- _EXERCISE DETAILS_: The entries below contain a line with "Scenic Viewpoint: 10" and a line with "balance: 1488.90 -> 1561.40". Retype exactly everything from the first down to the second, both included, and nothing else.

- _SOURCE INFORMATION_:
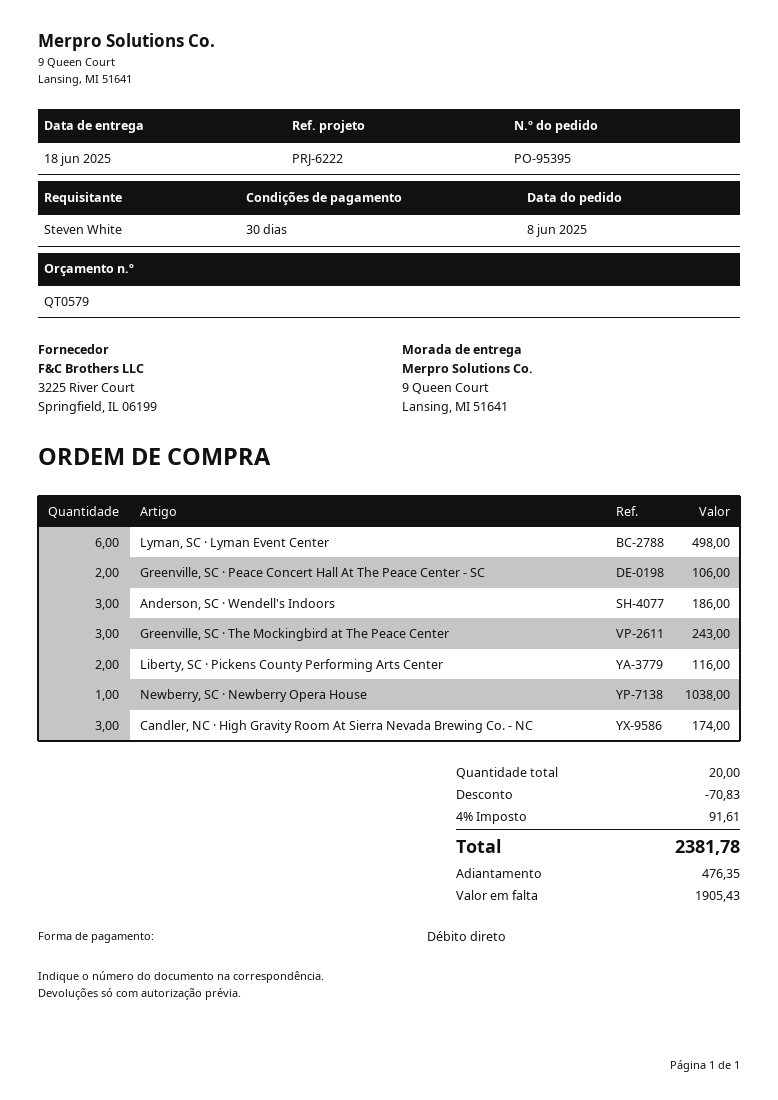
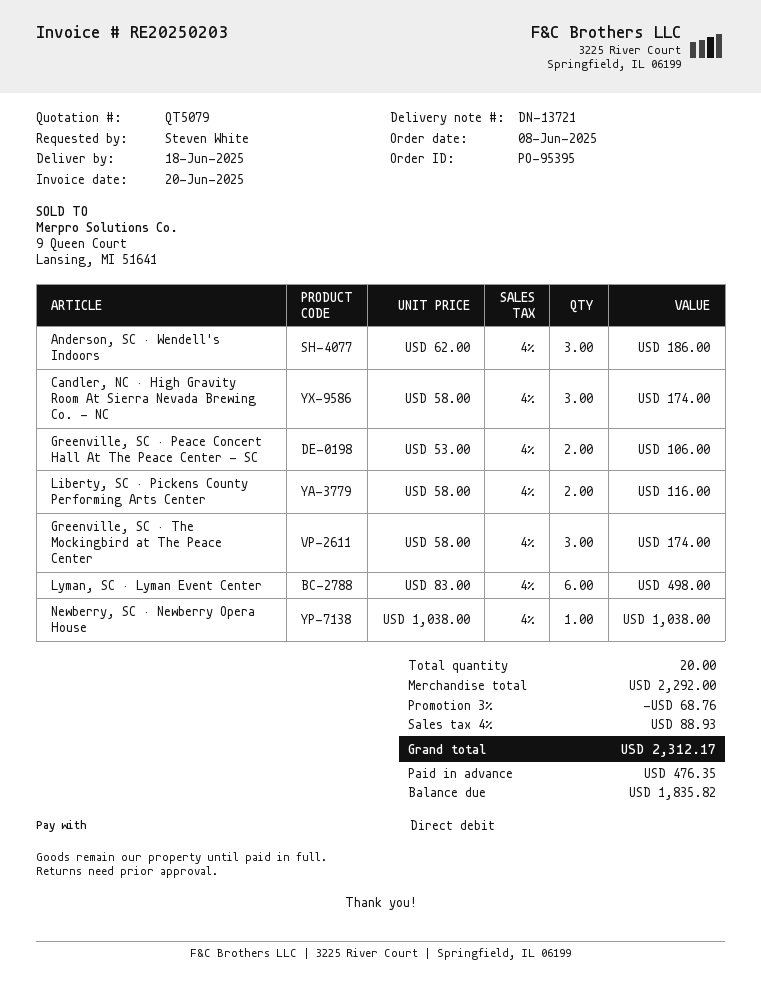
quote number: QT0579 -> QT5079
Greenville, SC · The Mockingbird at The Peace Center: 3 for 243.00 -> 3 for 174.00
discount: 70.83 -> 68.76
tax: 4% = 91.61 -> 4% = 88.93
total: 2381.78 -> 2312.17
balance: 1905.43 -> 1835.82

==

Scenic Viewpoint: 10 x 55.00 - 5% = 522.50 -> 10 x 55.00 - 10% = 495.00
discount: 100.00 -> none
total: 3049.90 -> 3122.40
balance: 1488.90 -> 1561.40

==

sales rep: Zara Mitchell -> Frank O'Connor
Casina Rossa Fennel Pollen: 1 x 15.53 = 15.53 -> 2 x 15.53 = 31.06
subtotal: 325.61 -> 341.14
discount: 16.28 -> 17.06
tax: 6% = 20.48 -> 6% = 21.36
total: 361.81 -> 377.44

- _SOLUTION BELOW_:
Scenic Viewpoint: 10 x 55.00 - 5% = 522.50 -> 10 x 55.00 - 10% = 495.00
discount: 100.00 -> none
total: 3049.90 -> 3122.40
balance: 1488.90 -> 1561.40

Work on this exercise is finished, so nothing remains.